Induction of beta-lactoglobulin amyloid fibril formation by acid heating to reduce allergenicity and improve functional properties: Insights from structural changes and protein hydrolysis

This study investigated the effect of acid heating induction (pH 2.0, heating at 85 °C for 0–12 h) on the allergenicity and functional properties of beta-lactoglobulin (β-Lg) amyloid fibrils (Fβ-Lg). Sodium dodecyl sulfate-polyacrylamide gel electrophoresis showed the gradual hydrolysis of β-Lg with increasing acid heating time. Thioflavin T fluorescence intensity and transmission electron microscopy further illustrated the formation of amyloid fibrils.

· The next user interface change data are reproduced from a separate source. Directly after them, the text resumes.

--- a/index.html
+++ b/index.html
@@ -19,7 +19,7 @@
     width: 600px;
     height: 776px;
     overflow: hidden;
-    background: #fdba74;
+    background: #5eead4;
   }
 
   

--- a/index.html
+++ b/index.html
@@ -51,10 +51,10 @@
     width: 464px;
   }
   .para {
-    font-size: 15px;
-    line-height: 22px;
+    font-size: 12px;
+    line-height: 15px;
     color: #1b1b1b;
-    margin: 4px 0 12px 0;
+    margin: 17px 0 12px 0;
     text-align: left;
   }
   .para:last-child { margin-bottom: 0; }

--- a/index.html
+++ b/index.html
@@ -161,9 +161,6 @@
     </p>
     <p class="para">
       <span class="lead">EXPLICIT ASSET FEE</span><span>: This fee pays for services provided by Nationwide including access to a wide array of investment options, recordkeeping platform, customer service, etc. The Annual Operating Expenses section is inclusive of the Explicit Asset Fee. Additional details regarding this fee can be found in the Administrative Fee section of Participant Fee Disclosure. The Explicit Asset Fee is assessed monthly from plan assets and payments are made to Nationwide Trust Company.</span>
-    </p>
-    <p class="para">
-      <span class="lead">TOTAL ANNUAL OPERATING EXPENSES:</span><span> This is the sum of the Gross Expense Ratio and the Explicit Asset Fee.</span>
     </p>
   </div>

The findings from multispectroscopy and peptidomics revealed that the amyloid fibrils induced a more ordered secondary structure in β-Lg (Random coil decreased from 30.4 % to 28 % and β-sheets increased from 23.4 % to 29.5 %), a de-folding of the spatial conformation, and a modification in peptide composition over time. Notably, the allergenicity gradually decreased and the antioxidant activity gradually increased with the prolongation of treatment time. Among them, the IgE binding capacity of β-Lg heated by acid for 12 h was as low as 60.47 % and IgG binding capacity was as low as 80.27 %. This enhancement is attributed to the disruption of allergenic epitopes and the exposure of antioxidant peptides and functional groups, which are a consequence of amyloid fibrils treatment. Moreover, the IgE and IgG binding capacity of Fβ-Lg induced by acid heating for 10 h was not significantly different from that of 12 h, while the foaming characteristic was the best at 66.33 %. Overall, Fβ-Lg prepared by acid heat induction for 10 h demonstrated both hypoallergenicity and excellent functional properties. This finding offers novel insights into the preparation of hypoallergenic protein feedstocks.